Can I operate DataLoader asynchronously?

In my network, I have to do a lot of process to transform the pic in DataLoader’s __getitem__, and this makes the training much slower. Now I have tried the num_workers, thanks for God, it helps a lot. However, I still want to accelerate the training speed, so ‘asyncio’ comes to my mind. But, unluckily, I know little about this lib. At the same time, I am not sure whether it is compatible with the num_workers.
Hope you can help me, thanks a lot!

Well, it would make things very complicated and I don’t think they would go hand in hand. Well if your data loading process is becoming an issue, you can save intermediate tensors after applying transforms to disk and directly load them.

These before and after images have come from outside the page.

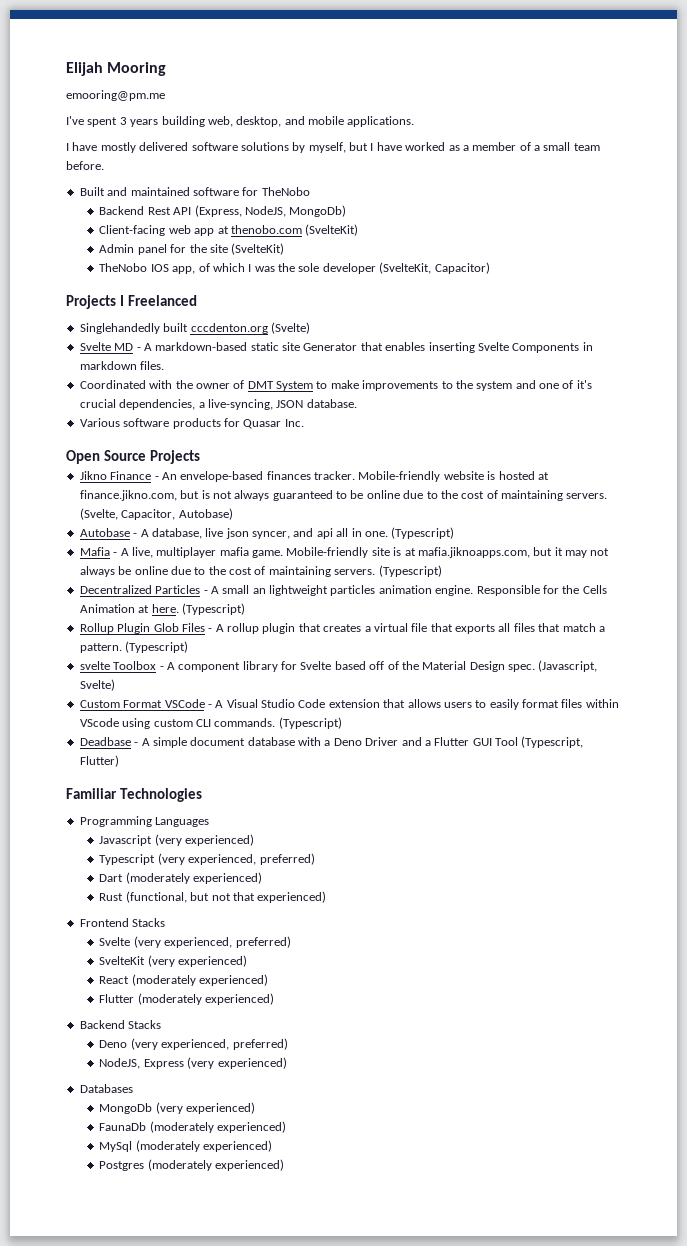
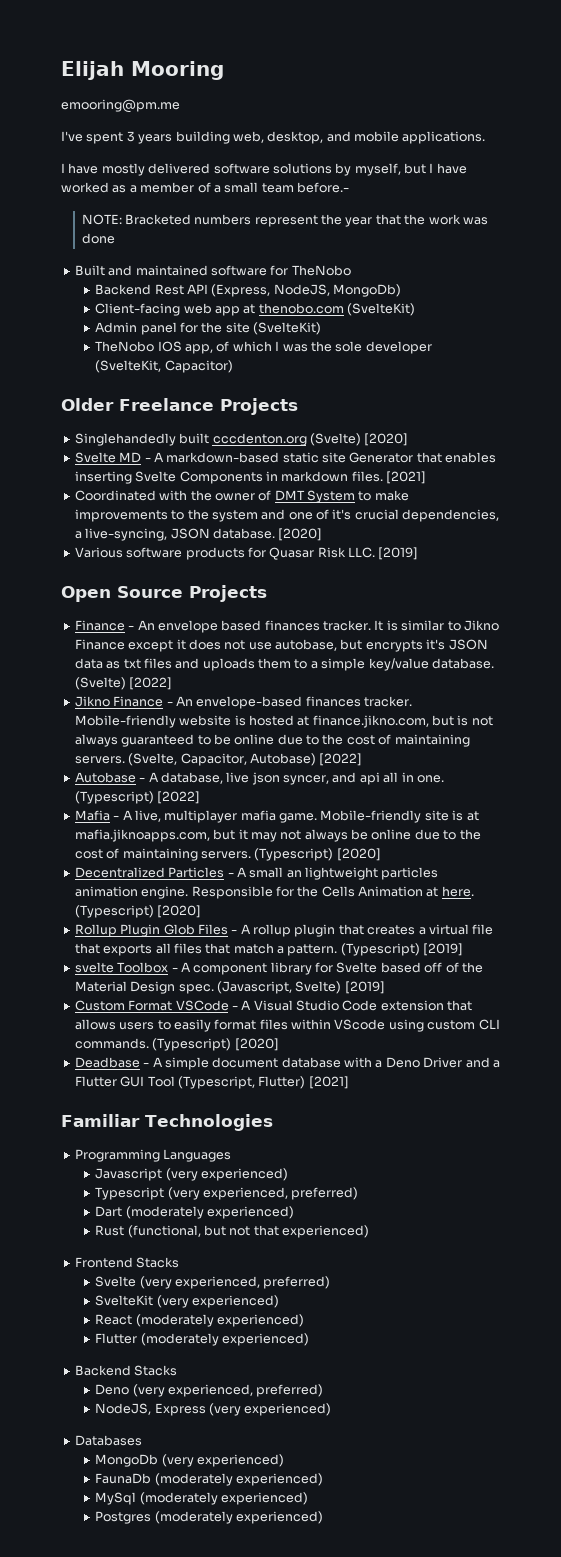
[66,161,104,170] before. -> [297,182,349,193] [81,214,488,227] [81,233,115,244] before.- // NOTE: Bracketed numbers represent the year that the work was done
[66,295,197,309] Projects I Freelanced -> [61,398,298,415] Older Freelance Projects
(310, 328) none -> [364,433,409,446] [2020]
(165, 365) none -> [386,471,426,484] [2021]
(357, 403) none -> [278,528,323,541] [2020]
[284,419,304,427] Inc. -> [317,547,419,560] Risk LLC. [2019]
(200, 457) none -> [74,620,499,633] [74,639,488,652] [74,658,494,671] [74,677,173,690] // Finance - An envelope based finances tracker. It is similar to Jikno Finance except it does not use autobase, but encrypts it's JSON data as txt files and uploads them to a simple key/value database. (Svelte) [2022]
(233, 514) none -> [319,753,363,766] [2022]
(455, 533) none -> [157,791,201,804] [2022]
(442, 571) none -> [336,848,381,861] [2020]
(245, 609) none -> [157,905,202,918] [2020]
(189, 647) none -> [423,943,464,956] [2019]
(115, 685) none -> [344,981,385,994] [2019]
(342, 723) none -> [234,1038,279,1051] [2020]
(119, 761) none -> [308,1076,349,1089] [2021]

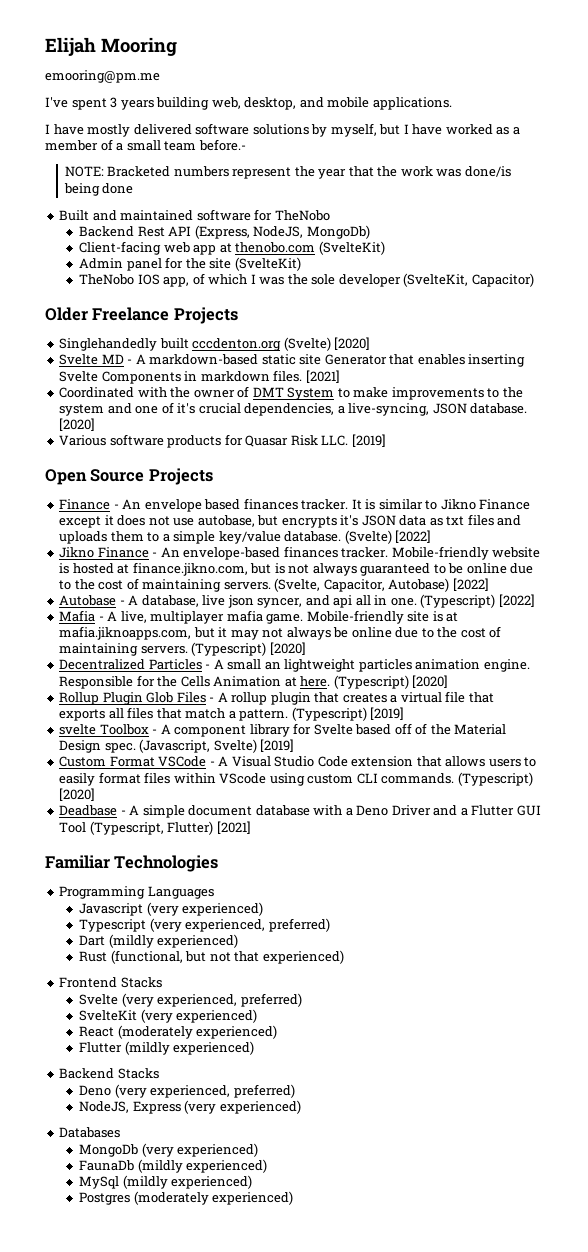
(488, 221) none -> [464,166,511,177] [63,183,100,196] done/is being
[125,1206,204,1219] (moderately -> [108,934,154,948] (mildly
[140,1333,219,1346] (moderately -> [124,1041,170,1055] (mildly
[154,1473,233,1486] (moderately -> [137,1159,183,1173] (mildly
[139,1492,218,1505] (moderately -> [122,1175,168,1189] (mildly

currently, num_workers uses Python’s multiprocessing. So in that case, it already runs processes asynchronously to each other (depending how it’s used, you don’t have to though) so using asyncio wouldn’t be of much benefit I assume.

I found it extremely useful to use async for my use case with postgres backed data. So I simply did not use it all. It took me a while to figure out I would be better off because I kept thinking that the built in Dataloader was worth it. There’s a writeup with link to code here: https://medium.com/@jonathan.wickens/using-postgres-as-a-dataloader-with-pytorch-bba0d5cbe1fa I hope it helps someone. Sorry for reviving an old topic but I kept coming back to this post before I found a way forward!